Travel back to the Edo era (1603-1868) and experience its temples and traditional wooden houses with lattice-work facades and clay-fired roof tiles in Takehara, a city in Hiroshima Prefecture. This picturesque, old merchant town achieved success in the salt-making and nihonshu (Japanese rice wine) brewing industries.
Located in the south-central part of Hiroshima Prefecture facing the Setonaikai (Seto Inland Sea), Takehara should be at the top of everyone’s list of places to visit here.
A great first stop is Honmachi dori, the main street of the Takehara Townscape Conservation Area, which is located close to Takehara station. Takehara is known as the “Little Kyoto of Hiroshima” for its beautifully preserved downtown historic district. It is easy to see why with a large collection of authentic traditional townhouses and merchant warehouses.
This is the perfect place to take a relaxing stroll through the old streets and experience a walk through time to the age of the samurai. Two fine examples of the traditional architecture of the area are the former residence of the Yoshii family and the former residence of the Matsusaka family.
The Yoshii residence dates from 1691, making it the oldest house in Takehara. It was originally the home of a wealthy salt and sake merchant. The Matsusaka residence was remodeled in 1879 is an excellent example of a Meiji period building with its elaborate latticework on the facade and roof tiles in the kawarabuki (gently curved ceramic roof tiles) style. The historic district was selected as an “Important Traditional Building Group Conservation Area” by the Japanese government in 1982.
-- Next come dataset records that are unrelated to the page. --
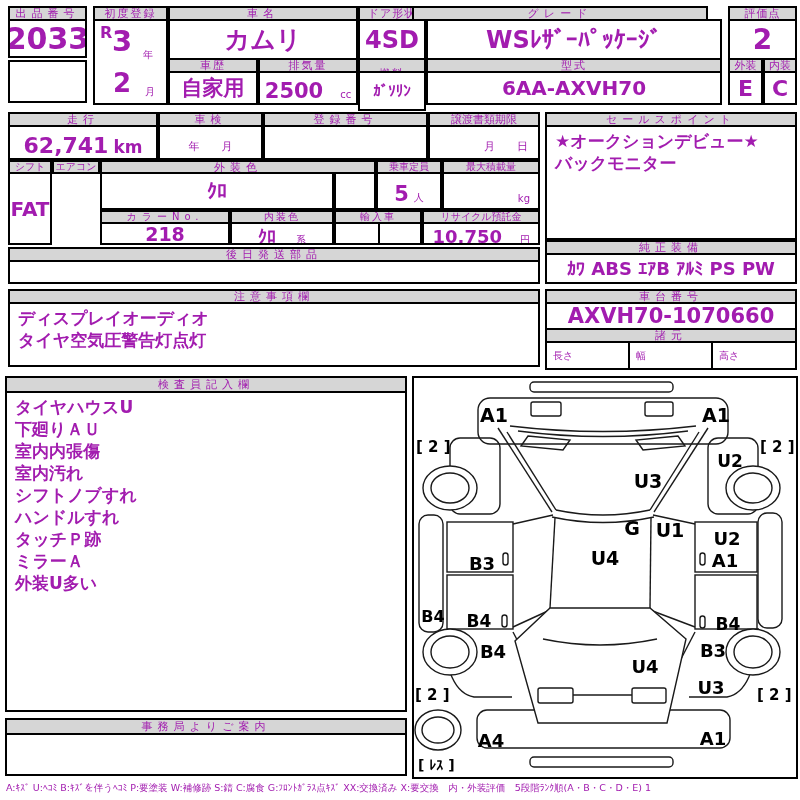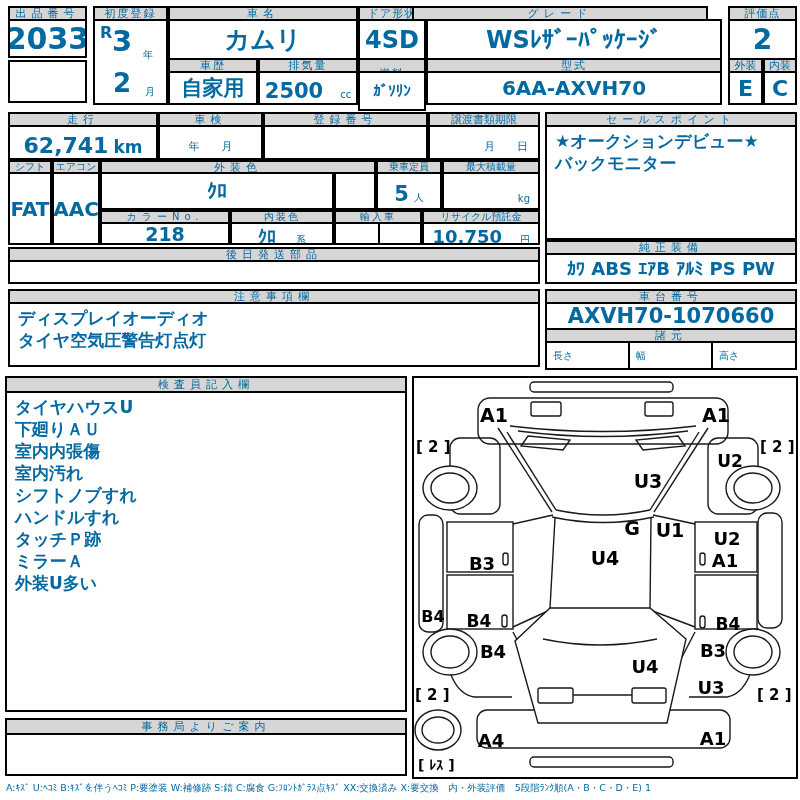--- a/index.html
+++ b/index.html
@@ -4,7 +4,7 @@
 <style>
   html,body{margin:0;padding:0;background:#fff;}
   #sheet{position:relative;width:800px;height:800px;background:#fff;
-         font-family:"DejaVu Sans","Liberation Sans",sans-serif;color:#0369a1;overflow:hidden;}
+         font-family:"DejaVu Sans","Liberation Sans",sans-serif;color:#a21caf;overflow:hidden;}
   .c{position:absolute;box-sizing:border-box;border:2px solid #000;background:#fff;}
   .h{background:#d6d6d6;display:flex;align-items:center;justify-content:center;
      font-size:11px;letter-spacing:5px;white-space:nowrap;overflow:hidden;}

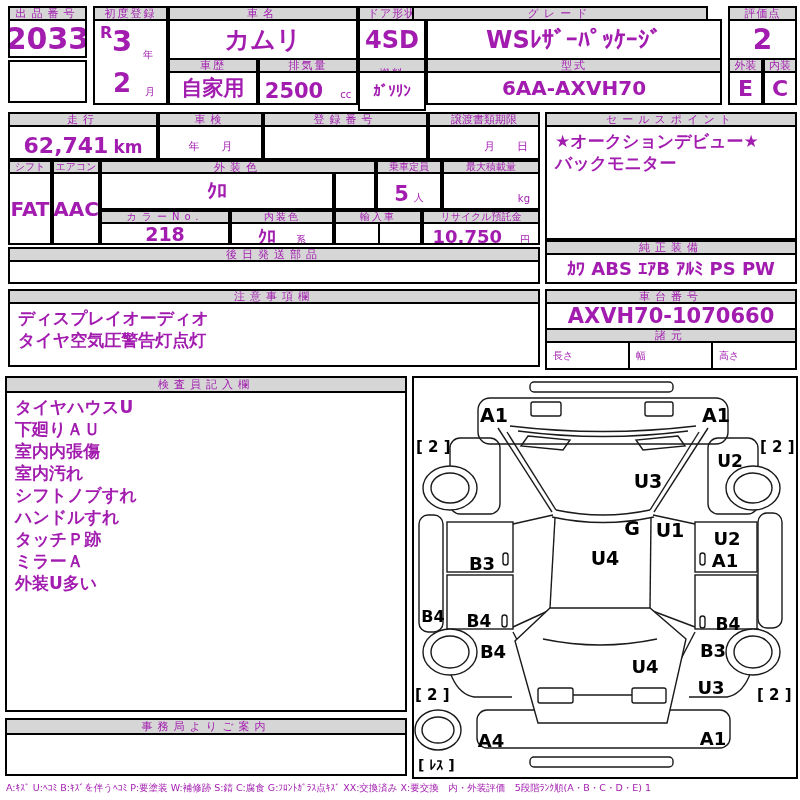--- a/index.html
+++ b/index.html
@@ -74,7 +74,6 @@
   <div class="c h t0" style="left:8px;top:160px;width:44px;height:14px;font-size:10px;">シフト</div>
   <div class="c h t0" style="left:52px;top:160px;width:48px;height:14px;font-size:10px;">エアコン</div>
   <div class="c v" style="left:8px;top:172px;width:44px;height:73px;font-size:20px;">FAT</div>
-  <div class="c v" style="left:52px;top:172px;width:48px;height:73px;font-size:20px;">AAC</div>
 
   <div class="c h" style="left:100px;top:160px;width:276px;height:14px;">外装色</div>
   <div class="c v" style="left:100px;top:172px;width:234px;height:38px;font-size:20px;">ｸﾛ</div>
Tucked away along one of the smaller alleys in the historic district is the Fujii Shuzo sake brewery. The Fujii family has been producing top-quality nihonshu for around 150 years, over the course of which they have won many prestigious awards, including the top prize in Japan’s first refined sake competition in 1907. Yoshifumi Fujii, the fifth generation brewery master and president, and his son, Norihiro Fujii, strive to produce sake using only local ingredients such as organically-grown rice and clear, clean tasting water from a nearby spring. The sake pairs well with locally caught whitefish from the Seto Inland Sea.
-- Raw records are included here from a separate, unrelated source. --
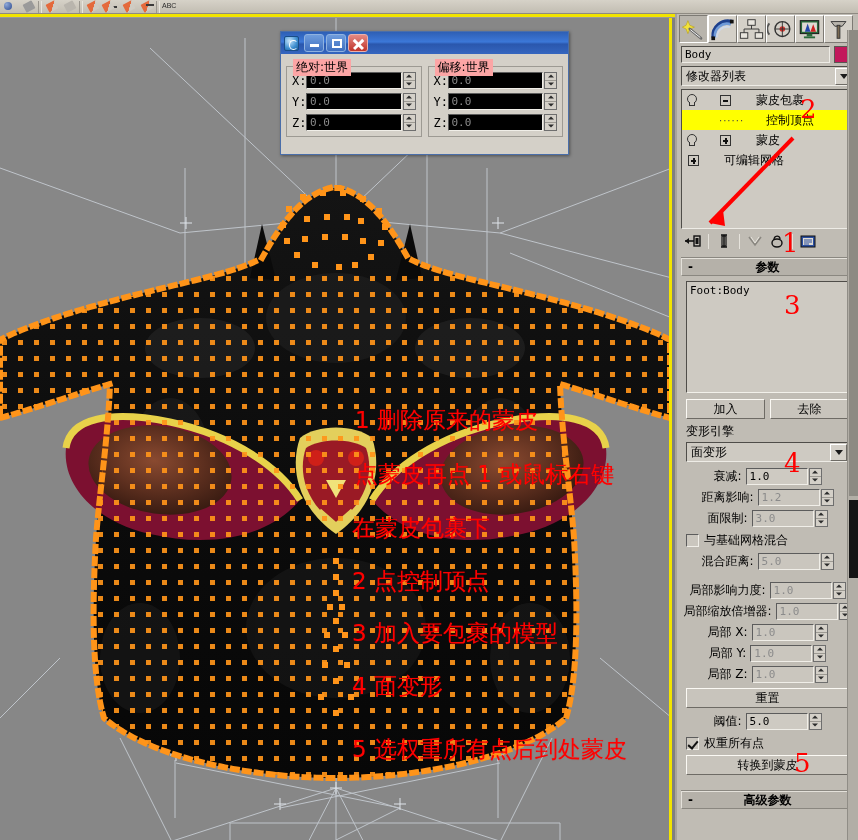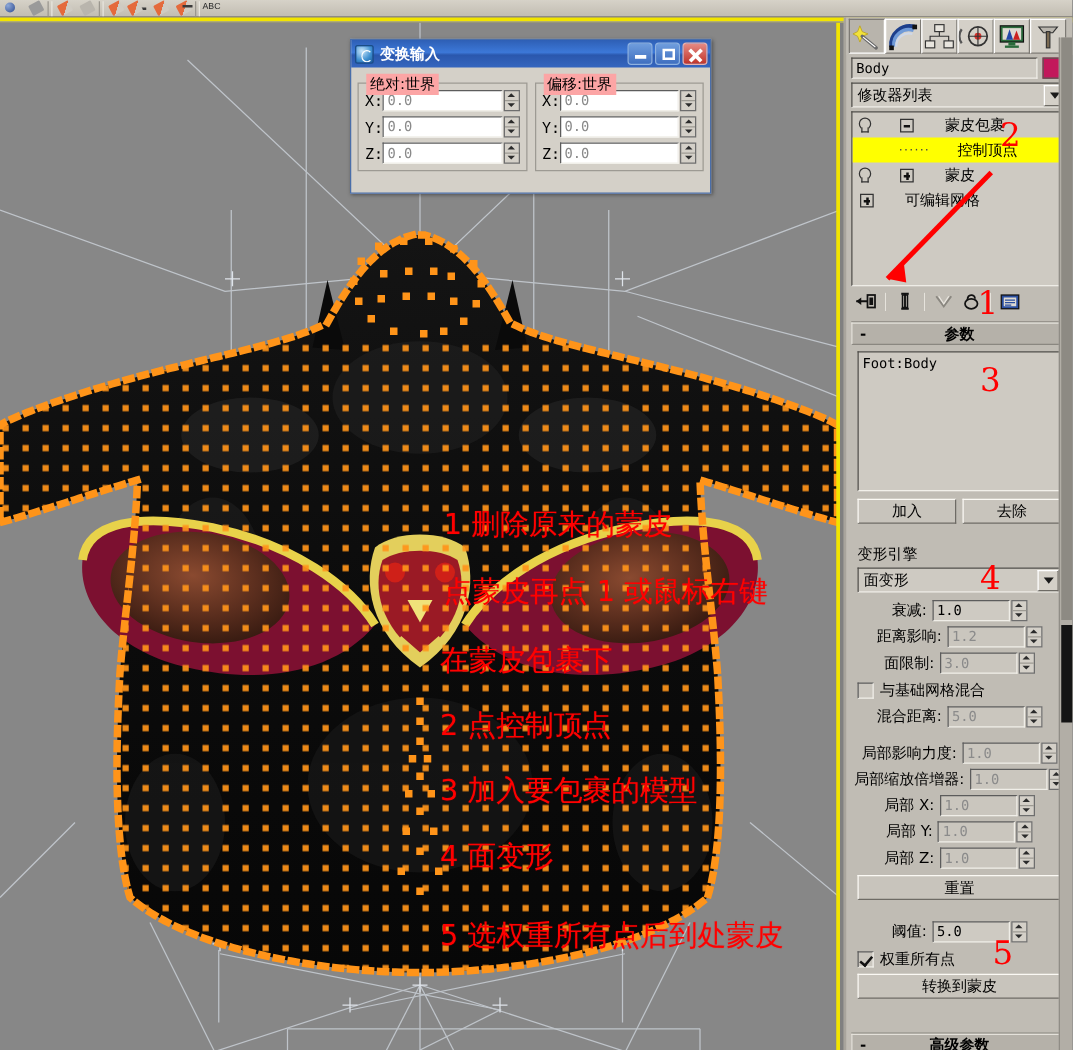--- a/index.html
+++ b/index.html
@@ -534,7 +534,6 @@
   <div id="dlg">
     <div id="dlg-title">
       <div id="dlg-icon"></div>
-      <div id="dlg-title-text">变换输入</div>
       <div class="win-btns">
         <div class="win-btn">
             <div class="g-min"></div>

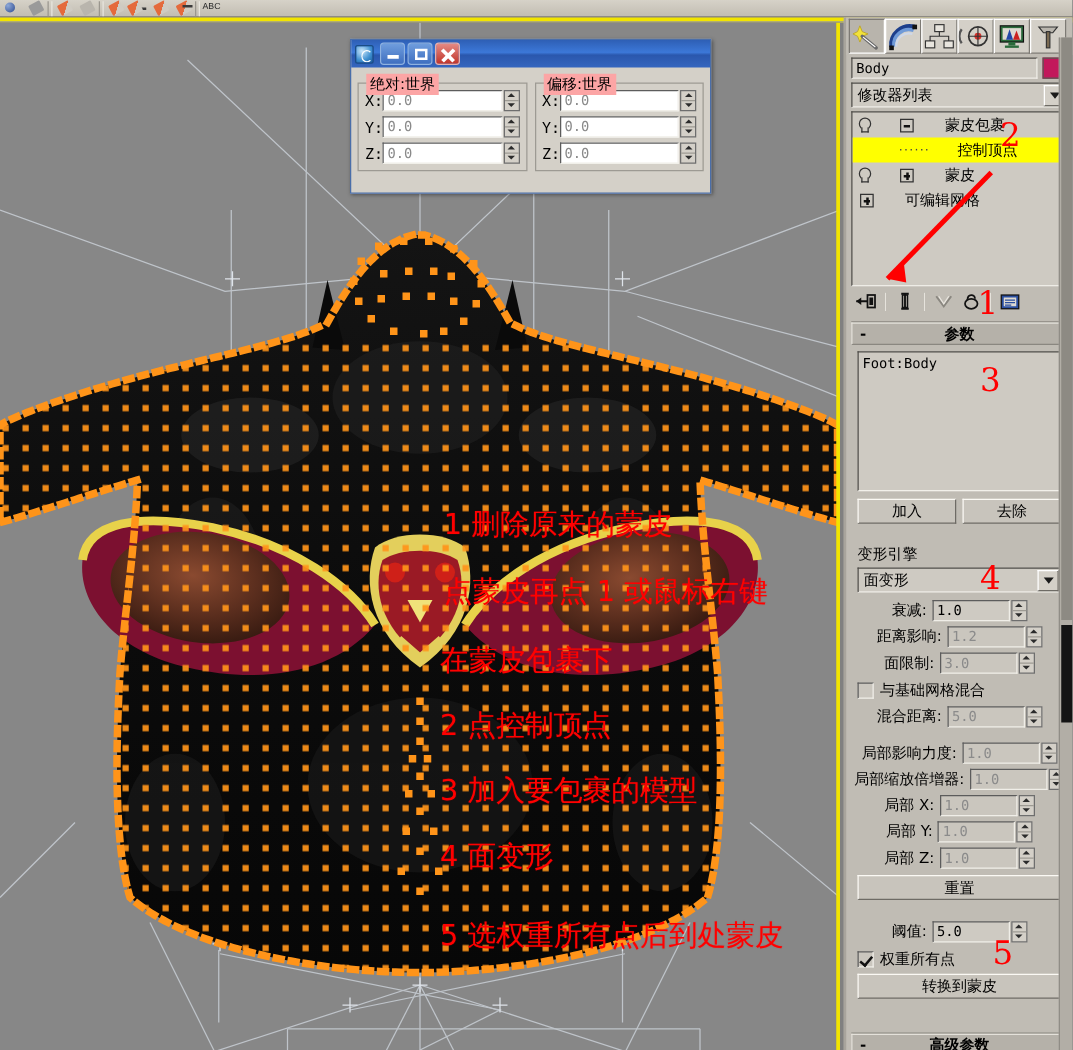--- a/index.html
+++ b/index.html
@@ -113,7 +113,7 @@
   .row { display: flex; align-items: center; height: 19px; margin-top: 2px; }
   .row-lbl { width: 14px; font-size: 12px; font-family:"DejaVu Sans Mono","Liberation Mono",monospace; }
   .spin-field {
-    flex: 1 1 auto; height: 17px; background: #ffffff;
+    flex: 1 1 auto; height: 17px; background: #000000;
     border: 1px solid #888; border-top-color:#5c5c5c; border-left-color:#5c5c5c;
     border-bottom-color:#f0eee8; border-right-color:#f0eee8;
     color: #8a8a8a; font-size: 11px; padding: 1px 0 0 3px;

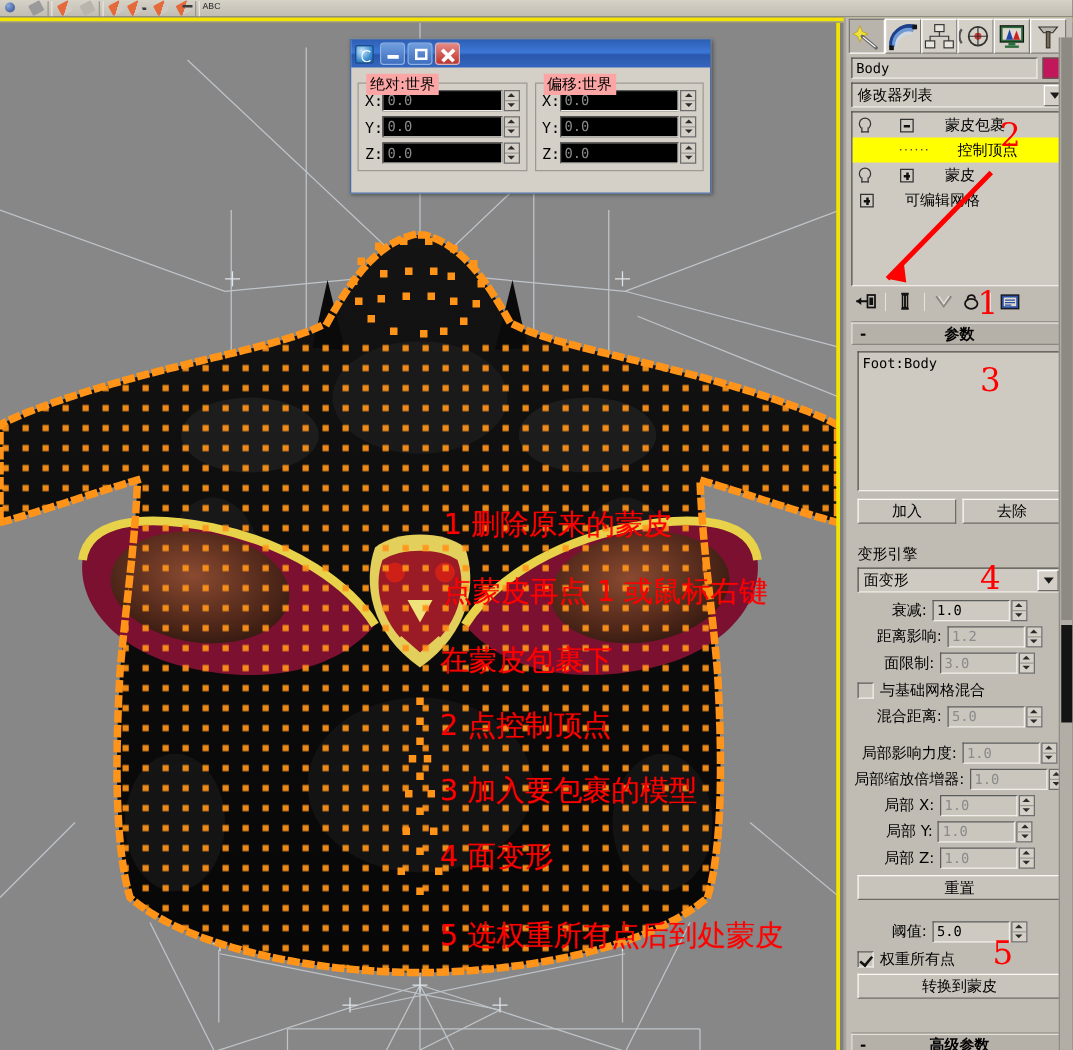--- a/index.html
+++ b/index.html
@@ -243,7 +243,7 @@
     font-family:"DejaVu Sans Mono","Liberation Mono",monospace; font-size:11px;
     padding: 2px 0 0 3px; position:relative;
   }
-  .btn2row { display:flex; gap:5px; margin-bottom:16px; }
+  .btn2row { display:flex; gap:5px; margin-bottom:4px; }
   .btn {
     flex:1 1 50%; height:20px; background:#c8c4bc;
     border:1px solid #fbf9f4; border-right-color:#6e6b65; border-bottom-color:#6e6b65;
Free sake tasting is available, and there is even a soba restaurant offering authentic handmade noodles prepared with the same natural spring water as the sake. Norihiro Fujii is very friendly and speaks English, so this makes a fantastic place to fuel up with some traditional fare and learn a little about the history and traditions of Takehara before—or after—venturing out to explore your surroundings.
Like Kyoto, Takehara is also famous for its bamboo and has a history of bamboo craft. At the Machinami Takekobo Bamboo Craft Workshop, you can try your hand at making a traditional bamboo basket or pinwheel yourself by weaving individual bamboo sticks together. You can even get more detailed advice on making bamboo crafts from one of the local master craftsmen on site.
The best times to fully experience and enjoy this historic district is in the evening or early in the morning before the crowds descend upon the old streets. A stay overnight at the Nipponia Hotel will allow you to soak up all the atmosphere without all the people.
The goal of the Nipponia Hotel is to provide guests with a comfortable stay in traditional Japanese-style accommodations while they experience the historic district and enjoy some delicious local food.
A short 20-minute ferry ride from Takehara Port is Okunoshima, a small island in the Seto Inland Sea that is one of the only places in the world where you can walk freely among rabbits. The remote island is home to about a thousand of the furry friends, giving Okunoshima the cool nickname of Usagishima (Rabbit Island).
The former fishing and agricultural island has a dark past, with many of the abandoned buildings and ruins camouflaged in naturally growing ivy, alluding somewhat to its previous history.
Okunoshima was fortified during the Sino-Japanese War (1894-1895) and the Russo-Japanese War (1904-1905) to protect the Seto Inland Sea area from attack. In 1929, the Imperial Japanese Army built a secret military facility for chemical weapons research and production that remained in use until the end of World War II.
After World War II, Okunoshima was turned into a kyukamura (national park resort) to provide a place for rest and relaxation in a scenic natural environment. It’s rumored that domesticated rabbits were released on the island in 1971, where they thrived without natural predators. At least, that is one theory among many and perhaps something to debate with locals over a glass of nihonshu.
A stay overnight on the island at the Kyukamura Hotel — or an overnight camp near the swimming beach — will provide you with the best chance to experience the cute rabbits. They are most active early in the morning and in the evening — though you are bound to encounter them at any point during the day if you are exploring the area.
Takehara is a perfect travel destination for anyone interested in Japanese history and culture with its beautifully-preserved Edo-period streets and houses, traditional sake breweries, local bamboo handicrafts and delicious local food. Along with the scenic natural splendor of Okunoshima, Takehara is also a great place to escape the outside world, relax and refresh away from the urban crowds.
For those coming from Tokyo, take the Tokaido Sanyo shinkansen to Fukuyama station. From there, take the JR Sanyo line for Mihara to Mihara station. Transfer to the JR Kure line for Hiro and get off at Takehara station.